In terms of dependencies, to calculate a specific (i,j) cell, as shown in the above diagram, we need the cells previous to it in the row and the cell previous to in the column, as well as the (i-1,j-1) cell. This has a much higher degree of dependencies than previous problems we’ve implemented in 418, but the key is that this is well-suited to systolic arrays. The locality, in the traditional sense, is good across a row, but poor since we need to access values in previous columns. However, depending on our execution model, this may change with the different engines we use. There is no divergent execution to worry about since we execute the same steps for each cell, which means we will not have to worry too much about workload balance. In addition, the communication to computation ratio is high since for a cell, on average, we need to take so many max’s across the array and for each cell.

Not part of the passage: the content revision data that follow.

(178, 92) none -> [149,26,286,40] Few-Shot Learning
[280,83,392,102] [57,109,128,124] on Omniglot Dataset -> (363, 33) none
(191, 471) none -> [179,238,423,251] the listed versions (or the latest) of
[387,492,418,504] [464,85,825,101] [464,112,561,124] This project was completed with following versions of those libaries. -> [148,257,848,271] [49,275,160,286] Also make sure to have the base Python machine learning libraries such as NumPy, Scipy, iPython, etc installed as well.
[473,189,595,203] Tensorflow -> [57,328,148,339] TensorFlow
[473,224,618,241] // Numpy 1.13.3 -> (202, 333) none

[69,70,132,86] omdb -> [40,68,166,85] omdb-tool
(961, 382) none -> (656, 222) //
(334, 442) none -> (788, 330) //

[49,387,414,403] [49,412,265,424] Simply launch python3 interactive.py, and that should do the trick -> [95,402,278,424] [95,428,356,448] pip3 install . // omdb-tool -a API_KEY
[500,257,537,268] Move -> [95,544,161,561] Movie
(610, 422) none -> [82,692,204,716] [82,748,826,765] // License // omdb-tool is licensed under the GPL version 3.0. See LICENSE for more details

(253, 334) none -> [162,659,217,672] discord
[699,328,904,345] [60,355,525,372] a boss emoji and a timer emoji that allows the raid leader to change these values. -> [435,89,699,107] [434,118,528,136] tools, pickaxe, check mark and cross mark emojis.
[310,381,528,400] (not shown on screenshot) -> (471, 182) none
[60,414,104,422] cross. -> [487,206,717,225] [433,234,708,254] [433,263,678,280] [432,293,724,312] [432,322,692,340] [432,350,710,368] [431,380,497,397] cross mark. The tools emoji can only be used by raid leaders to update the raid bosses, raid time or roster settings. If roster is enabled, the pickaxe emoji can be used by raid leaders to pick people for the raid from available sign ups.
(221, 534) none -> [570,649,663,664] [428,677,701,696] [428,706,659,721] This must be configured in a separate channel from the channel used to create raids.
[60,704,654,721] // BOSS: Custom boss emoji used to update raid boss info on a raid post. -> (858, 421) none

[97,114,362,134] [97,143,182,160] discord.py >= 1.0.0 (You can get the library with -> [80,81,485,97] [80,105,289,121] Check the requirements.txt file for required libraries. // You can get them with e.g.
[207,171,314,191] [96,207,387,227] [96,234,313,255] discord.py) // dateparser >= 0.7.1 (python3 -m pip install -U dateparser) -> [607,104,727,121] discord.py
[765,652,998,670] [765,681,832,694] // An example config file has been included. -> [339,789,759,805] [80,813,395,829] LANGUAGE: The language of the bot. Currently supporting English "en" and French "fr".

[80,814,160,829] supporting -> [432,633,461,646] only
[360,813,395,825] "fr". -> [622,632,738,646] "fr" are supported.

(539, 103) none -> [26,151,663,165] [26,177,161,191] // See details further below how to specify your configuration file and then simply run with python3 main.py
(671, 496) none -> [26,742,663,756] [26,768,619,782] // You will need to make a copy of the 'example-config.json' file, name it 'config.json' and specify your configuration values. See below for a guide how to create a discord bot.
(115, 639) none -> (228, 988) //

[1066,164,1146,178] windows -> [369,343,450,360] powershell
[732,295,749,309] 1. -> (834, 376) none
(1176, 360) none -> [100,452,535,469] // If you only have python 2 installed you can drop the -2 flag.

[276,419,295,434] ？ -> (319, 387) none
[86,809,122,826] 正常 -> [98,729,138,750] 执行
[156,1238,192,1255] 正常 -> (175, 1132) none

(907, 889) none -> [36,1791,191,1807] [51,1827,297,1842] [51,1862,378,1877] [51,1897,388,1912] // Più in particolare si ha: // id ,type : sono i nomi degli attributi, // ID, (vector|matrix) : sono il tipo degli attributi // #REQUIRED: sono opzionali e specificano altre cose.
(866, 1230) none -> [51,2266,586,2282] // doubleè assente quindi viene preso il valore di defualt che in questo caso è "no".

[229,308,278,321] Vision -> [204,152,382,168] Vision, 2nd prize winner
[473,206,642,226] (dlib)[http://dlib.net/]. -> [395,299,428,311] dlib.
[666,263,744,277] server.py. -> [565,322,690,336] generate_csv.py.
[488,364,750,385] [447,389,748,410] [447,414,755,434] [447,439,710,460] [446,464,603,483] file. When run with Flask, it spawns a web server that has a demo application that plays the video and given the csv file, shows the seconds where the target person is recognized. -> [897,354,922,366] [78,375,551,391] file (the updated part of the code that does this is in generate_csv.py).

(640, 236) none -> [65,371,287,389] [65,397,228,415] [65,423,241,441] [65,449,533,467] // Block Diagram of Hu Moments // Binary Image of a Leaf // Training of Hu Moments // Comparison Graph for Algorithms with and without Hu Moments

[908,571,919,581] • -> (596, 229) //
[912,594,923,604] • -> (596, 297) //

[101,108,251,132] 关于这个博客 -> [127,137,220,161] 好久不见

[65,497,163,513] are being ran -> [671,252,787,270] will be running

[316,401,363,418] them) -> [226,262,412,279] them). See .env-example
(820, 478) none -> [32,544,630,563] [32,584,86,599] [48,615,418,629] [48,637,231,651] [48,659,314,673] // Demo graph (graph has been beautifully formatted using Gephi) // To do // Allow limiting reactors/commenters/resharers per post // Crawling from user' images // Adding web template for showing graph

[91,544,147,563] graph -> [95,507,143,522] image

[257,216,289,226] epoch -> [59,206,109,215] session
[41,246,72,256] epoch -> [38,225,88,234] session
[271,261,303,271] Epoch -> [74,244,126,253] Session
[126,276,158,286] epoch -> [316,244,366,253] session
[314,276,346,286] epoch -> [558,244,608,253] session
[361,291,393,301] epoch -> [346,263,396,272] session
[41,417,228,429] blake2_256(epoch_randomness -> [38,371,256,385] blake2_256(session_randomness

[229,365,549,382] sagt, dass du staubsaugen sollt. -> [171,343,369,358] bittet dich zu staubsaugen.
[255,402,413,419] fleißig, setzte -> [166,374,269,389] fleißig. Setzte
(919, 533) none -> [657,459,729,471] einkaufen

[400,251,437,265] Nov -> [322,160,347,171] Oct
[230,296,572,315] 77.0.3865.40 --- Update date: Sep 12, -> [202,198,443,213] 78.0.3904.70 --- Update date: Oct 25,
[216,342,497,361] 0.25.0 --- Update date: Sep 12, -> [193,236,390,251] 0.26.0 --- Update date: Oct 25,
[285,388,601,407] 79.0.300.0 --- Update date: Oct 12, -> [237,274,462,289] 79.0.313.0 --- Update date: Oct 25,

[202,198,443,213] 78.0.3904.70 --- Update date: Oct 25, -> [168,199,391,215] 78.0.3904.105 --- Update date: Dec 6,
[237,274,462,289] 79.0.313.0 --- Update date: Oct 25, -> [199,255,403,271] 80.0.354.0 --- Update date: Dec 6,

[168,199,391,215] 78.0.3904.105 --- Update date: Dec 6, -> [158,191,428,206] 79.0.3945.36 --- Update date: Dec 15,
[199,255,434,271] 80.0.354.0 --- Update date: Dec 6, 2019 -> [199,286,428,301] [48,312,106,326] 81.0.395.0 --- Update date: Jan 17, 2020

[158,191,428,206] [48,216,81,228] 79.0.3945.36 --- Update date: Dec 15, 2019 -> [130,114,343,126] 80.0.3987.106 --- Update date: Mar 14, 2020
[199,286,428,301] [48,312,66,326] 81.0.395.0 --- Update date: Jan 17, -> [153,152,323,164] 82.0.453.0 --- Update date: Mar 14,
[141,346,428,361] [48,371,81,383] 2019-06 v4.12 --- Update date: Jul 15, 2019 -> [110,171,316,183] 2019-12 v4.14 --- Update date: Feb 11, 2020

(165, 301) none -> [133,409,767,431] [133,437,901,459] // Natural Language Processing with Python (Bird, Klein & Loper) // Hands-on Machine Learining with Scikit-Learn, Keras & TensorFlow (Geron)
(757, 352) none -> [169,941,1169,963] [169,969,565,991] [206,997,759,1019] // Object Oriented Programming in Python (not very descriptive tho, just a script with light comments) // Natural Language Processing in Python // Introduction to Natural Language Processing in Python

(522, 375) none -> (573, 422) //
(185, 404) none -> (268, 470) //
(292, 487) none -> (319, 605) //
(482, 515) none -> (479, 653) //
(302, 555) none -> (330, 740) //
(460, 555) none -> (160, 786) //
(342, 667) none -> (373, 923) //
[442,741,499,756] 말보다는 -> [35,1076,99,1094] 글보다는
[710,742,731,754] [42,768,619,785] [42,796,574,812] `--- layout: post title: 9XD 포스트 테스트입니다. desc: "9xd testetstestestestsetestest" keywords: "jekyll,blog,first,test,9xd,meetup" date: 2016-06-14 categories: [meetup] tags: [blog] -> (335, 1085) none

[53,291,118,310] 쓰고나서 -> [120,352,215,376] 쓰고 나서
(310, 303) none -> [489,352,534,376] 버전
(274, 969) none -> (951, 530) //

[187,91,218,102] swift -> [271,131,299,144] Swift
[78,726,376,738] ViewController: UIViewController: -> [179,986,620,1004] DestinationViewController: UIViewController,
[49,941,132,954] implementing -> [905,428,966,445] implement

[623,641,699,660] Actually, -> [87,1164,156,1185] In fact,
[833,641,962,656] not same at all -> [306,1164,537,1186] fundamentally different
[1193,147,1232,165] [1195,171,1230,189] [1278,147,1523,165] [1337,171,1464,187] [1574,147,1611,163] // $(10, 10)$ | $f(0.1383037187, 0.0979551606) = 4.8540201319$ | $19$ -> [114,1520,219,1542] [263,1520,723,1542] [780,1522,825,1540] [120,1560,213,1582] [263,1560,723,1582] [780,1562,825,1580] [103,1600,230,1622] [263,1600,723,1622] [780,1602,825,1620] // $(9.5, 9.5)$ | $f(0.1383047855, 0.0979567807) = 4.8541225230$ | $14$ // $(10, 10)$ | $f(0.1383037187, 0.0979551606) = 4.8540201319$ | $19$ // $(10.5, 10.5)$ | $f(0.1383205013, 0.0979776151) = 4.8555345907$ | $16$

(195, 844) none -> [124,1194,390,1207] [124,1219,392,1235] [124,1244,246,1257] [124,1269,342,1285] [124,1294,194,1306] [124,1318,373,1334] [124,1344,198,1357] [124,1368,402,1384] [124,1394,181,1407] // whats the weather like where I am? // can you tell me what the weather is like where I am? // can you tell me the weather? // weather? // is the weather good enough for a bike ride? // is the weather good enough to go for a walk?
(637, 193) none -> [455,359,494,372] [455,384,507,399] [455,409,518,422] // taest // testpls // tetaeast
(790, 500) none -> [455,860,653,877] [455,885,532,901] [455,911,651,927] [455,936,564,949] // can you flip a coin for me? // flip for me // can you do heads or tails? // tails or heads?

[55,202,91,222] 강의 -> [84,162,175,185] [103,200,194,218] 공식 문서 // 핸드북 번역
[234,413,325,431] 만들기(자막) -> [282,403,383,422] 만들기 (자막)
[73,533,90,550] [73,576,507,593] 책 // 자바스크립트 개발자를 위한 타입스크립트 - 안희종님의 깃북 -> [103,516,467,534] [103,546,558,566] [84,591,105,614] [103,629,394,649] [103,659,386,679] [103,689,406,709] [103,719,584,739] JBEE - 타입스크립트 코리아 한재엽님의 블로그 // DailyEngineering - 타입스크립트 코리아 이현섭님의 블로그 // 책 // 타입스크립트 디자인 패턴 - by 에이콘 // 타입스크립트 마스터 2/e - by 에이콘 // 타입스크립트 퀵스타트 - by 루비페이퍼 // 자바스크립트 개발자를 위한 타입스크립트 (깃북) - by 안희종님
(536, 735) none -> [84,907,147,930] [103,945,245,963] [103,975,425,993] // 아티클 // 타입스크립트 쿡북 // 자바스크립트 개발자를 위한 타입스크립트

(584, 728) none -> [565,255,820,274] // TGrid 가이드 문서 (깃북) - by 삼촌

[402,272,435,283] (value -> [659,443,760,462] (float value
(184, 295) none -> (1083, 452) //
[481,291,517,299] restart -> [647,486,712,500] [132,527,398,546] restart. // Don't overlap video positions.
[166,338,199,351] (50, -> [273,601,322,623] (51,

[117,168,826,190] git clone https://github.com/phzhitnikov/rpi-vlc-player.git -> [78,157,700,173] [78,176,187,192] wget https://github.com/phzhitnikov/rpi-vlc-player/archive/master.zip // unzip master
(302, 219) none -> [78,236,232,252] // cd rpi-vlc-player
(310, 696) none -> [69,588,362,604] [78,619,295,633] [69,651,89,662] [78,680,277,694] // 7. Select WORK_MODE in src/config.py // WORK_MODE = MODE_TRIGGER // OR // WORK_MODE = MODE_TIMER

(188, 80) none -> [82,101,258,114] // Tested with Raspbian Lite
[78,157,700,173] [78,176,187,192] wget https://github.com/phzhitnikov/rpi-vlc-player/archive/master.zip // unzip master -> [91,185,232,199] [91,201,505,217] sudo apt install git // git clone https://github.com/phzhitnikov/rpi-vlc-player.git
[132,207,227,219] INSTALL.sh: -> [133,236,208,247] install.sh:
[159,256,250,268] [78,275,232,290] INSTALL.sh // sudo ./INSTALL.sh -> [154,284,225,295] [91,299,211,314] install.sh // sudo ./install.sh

However, since our platform allows us to execute in a SPMD way, this is less of a concern, since we can operate across multiple data at once.
Goals and deliverables
75%-goal: Successfully implement the Smith–Waterman algorithm using the systolic array parallel programming model on AWS Trainium via the Neuron Kernel Interface (NKI). Demonstrate maximum parallelism from this model by designing an efficient dataflow and pipeline synchronization strategy.
100%-goal: Achieve the 75% goal and run the implementation on a dataset that approximates real-world usage (e.g., bioinformatics datasets). Perform detailed profiling to understand performance characteristics, resource utilization, and parallel throughput for real-world dataset on the Trainium platform. Specifically, what is our final computation to communication ratio? How much time are spending moving data? What is the final runtime and how does it scale with the sequence length (i.e. are systolic arrays a good solution for this problem, as the theory suggests they should be).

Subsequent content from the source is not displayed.